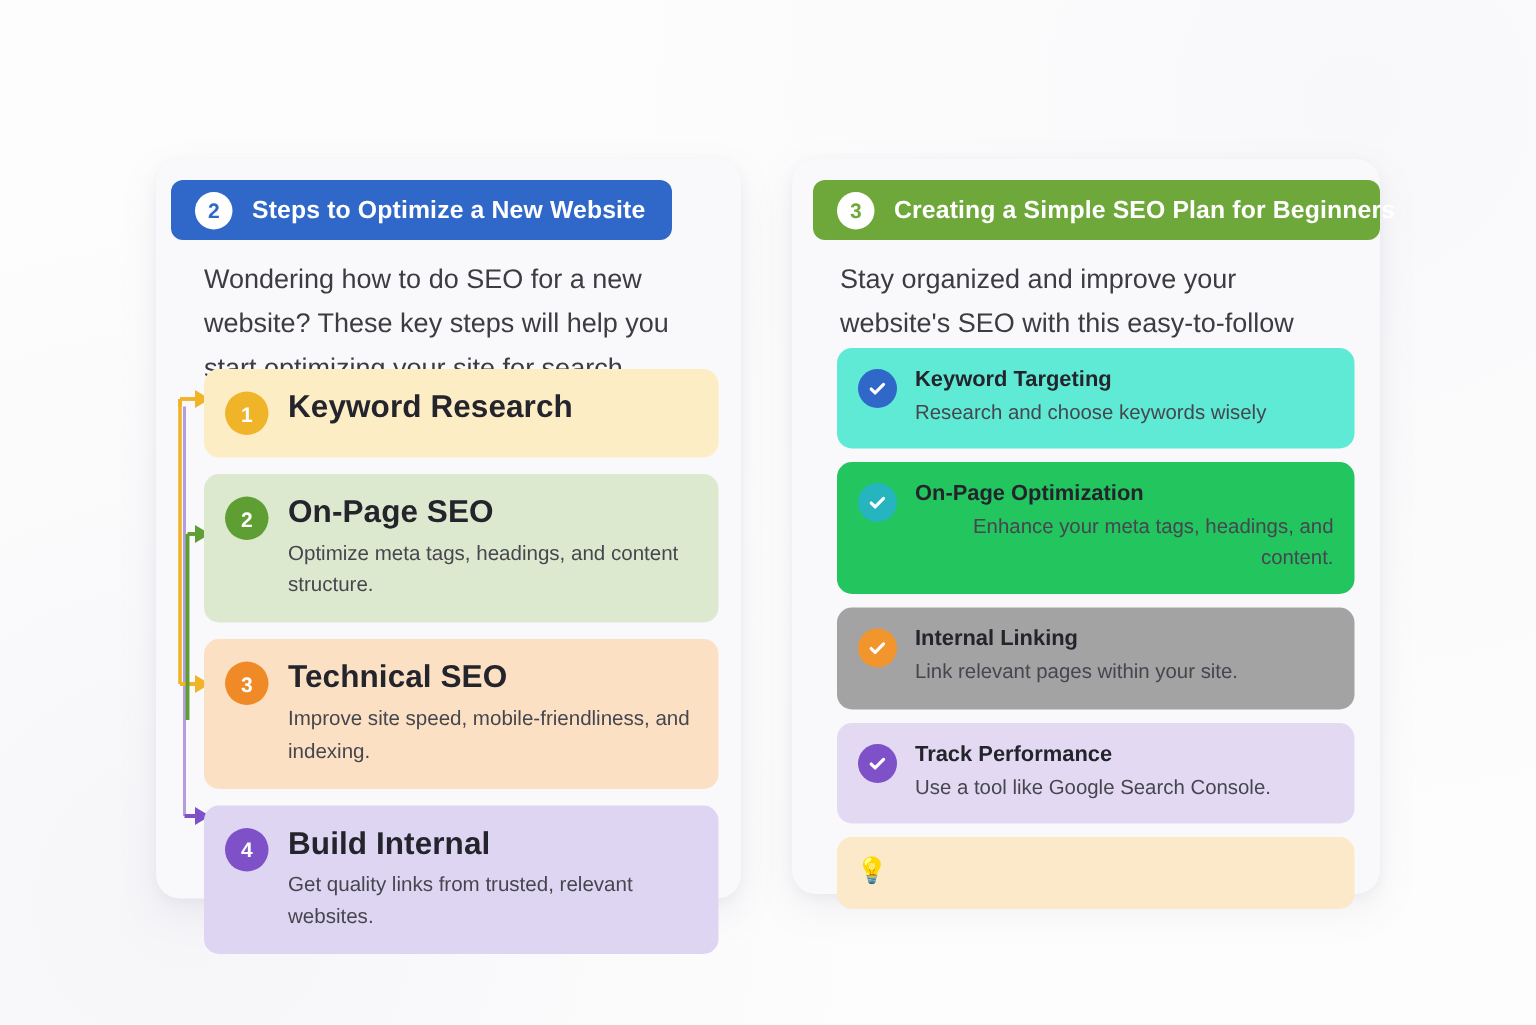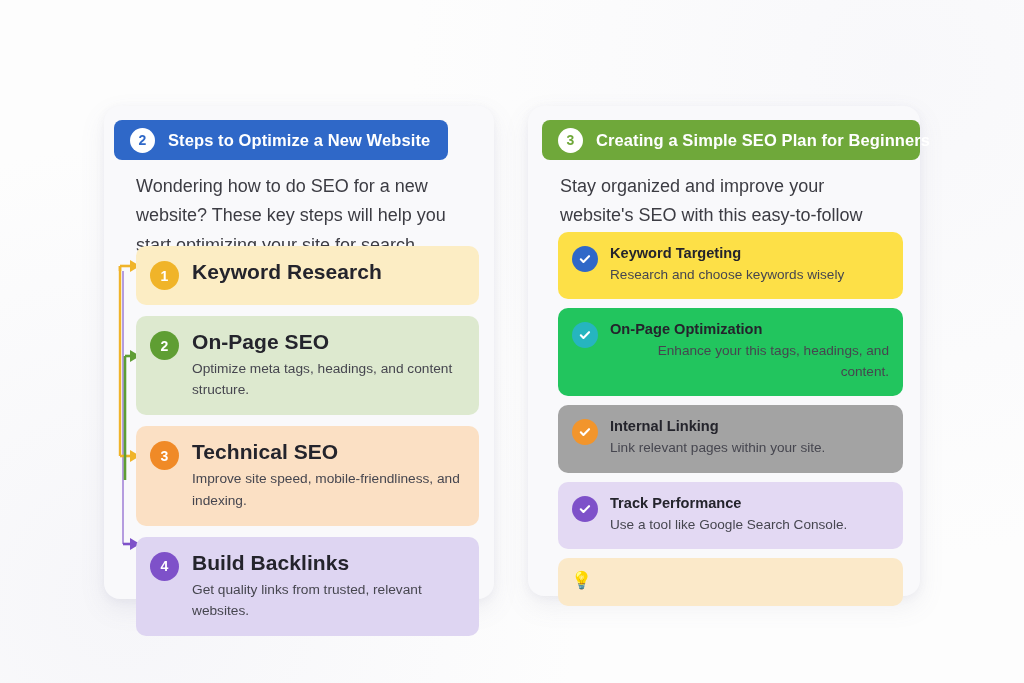--- a/index.html
+++ b/index.html
@@ -287,7 +287,7 @@
 
     <div class="checks">
 
-      <div class="check-item" style="background:#fde047">
+      <div class="check-item" style="background:#5eead4">
         <span class="check-circle" style="background:#2f68c8">
           <svg width="14" height="14" viewBox="0 0 16 16">
               <path d="M3.2 8.4l3 3 6.4-6.6" stroke="#fff" stroke-width="2.4" fill="none" stroke-linecap="round" stroke-linejoin="round"></path>

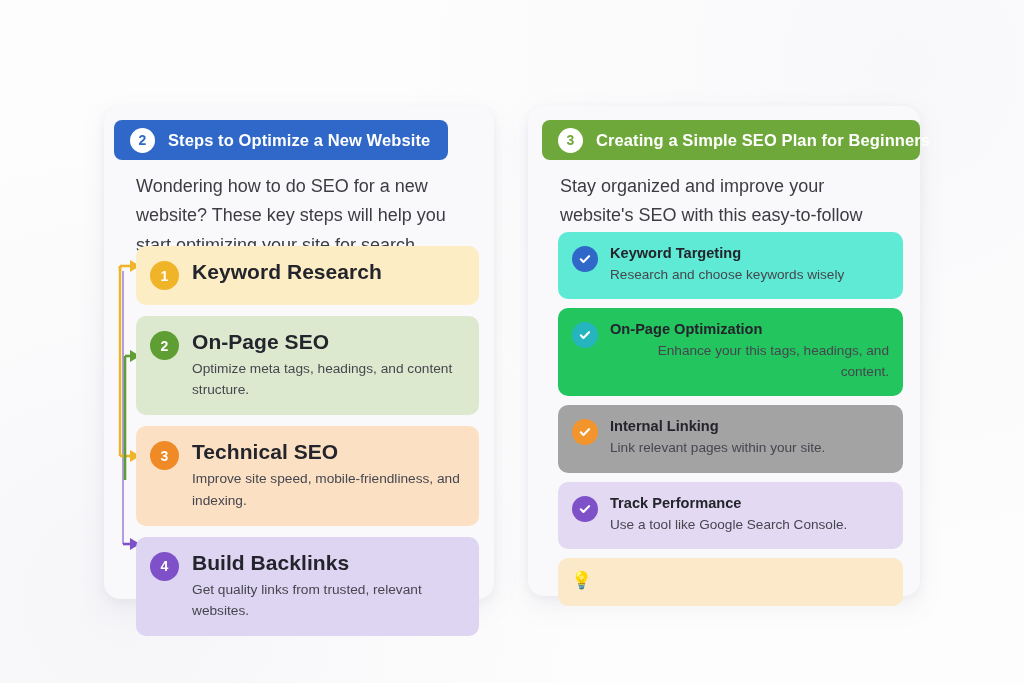--- a/index.html
+++ b/index.html
@@ -307,7 +307,7 @@
         </span>
         <div>
           <div class="check-title">On-Page Optimization</div>
-          <div class="check-desc">Enhance your this tags, headings, and content.</div>
+          <div class="check-desc">Enhance your meta tags, headings, and content.</div>
         </div>
       </div>
 

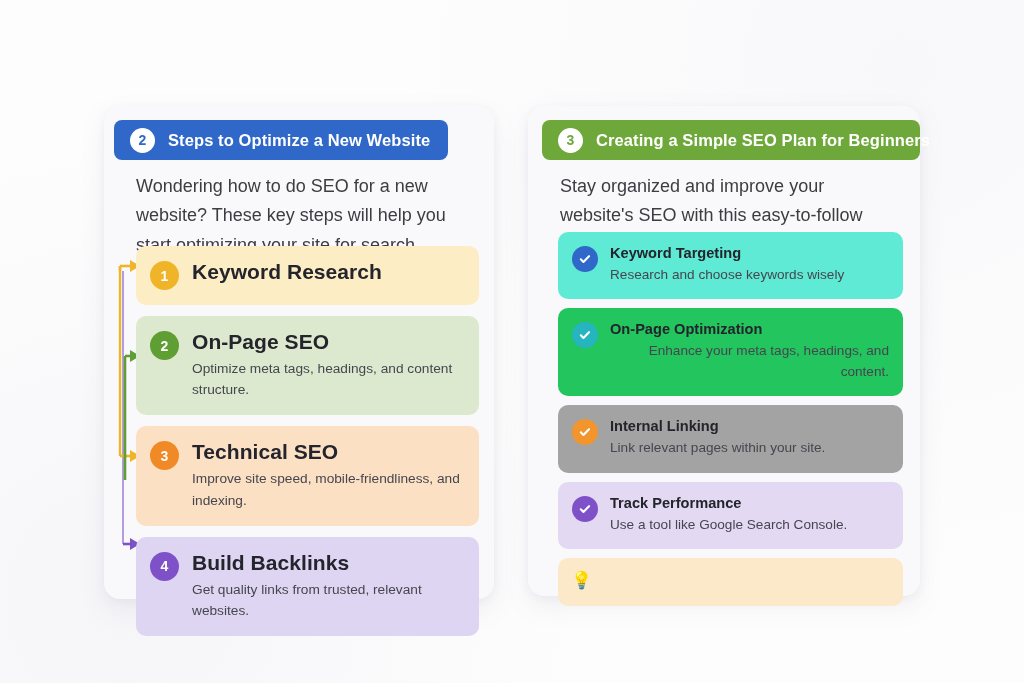--- a/index.html
+++ b/index.html
@@ -268,7 +268,7 @@
       <div class="step" style="background:#ded5f2">
         <span class="step-num" style="background:#7e51c9">4</span>
         <div>
-          <div class="step-title">Build Backlinks</div>
+          <div class="step-title">Build Internal</div>
           <div class="step-desc">Get quality links from trusted, relevant websites.</div>
         </div>
       </div>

::::

*What needs to be done*
Write out the material above exactly. Skip the pictures.

*Solution*
--- a/index.html
+++ b/index.html
@@ -287,7 +287,7 @@
 
     <div class="checks">
 
-      <div class="check-item" style="background:#fde047">
+      <div class="check-item" style="background:#5eead4">
         <span class="check-circle" style="background:#2f68c8">
           <svg width="14" height="14" viewBox="0 0 16 16">
               <path d="M3.2 8.4l3 3 6.4-6.6" stroke="#fff" stroke-width="2.4" fill="none" stroke-linecap="round" stroke-linejoin="round"></path>

--- a/index.html
+++ b/index.html
@@ -307,7 +307,7 @@
         </span>
         <div>
           <div class="check-title">On-Page Optimization</div>
-          <div class="check-desc">Enhance your this tags, headings, and content.</div>
+          <div class="check-desc">Enhance your meta tags, headings, and content.</div>
         </div>
       </div>
 

--- a/index.html
+++ b/index.html
@@ -268,7 +268,7 @@
       <div class="step" style="background:#ded5f2">
         <span class="step-num" style="background:#7e51c9">4</span>
         <div>
-          <div class="step-title">Build Backlinks</div>
+          <div class="step-title">Build Internal</div>
           <div class="step-desc">Get quality links from trusted, relevant websites.</div>
         </div>
       </div>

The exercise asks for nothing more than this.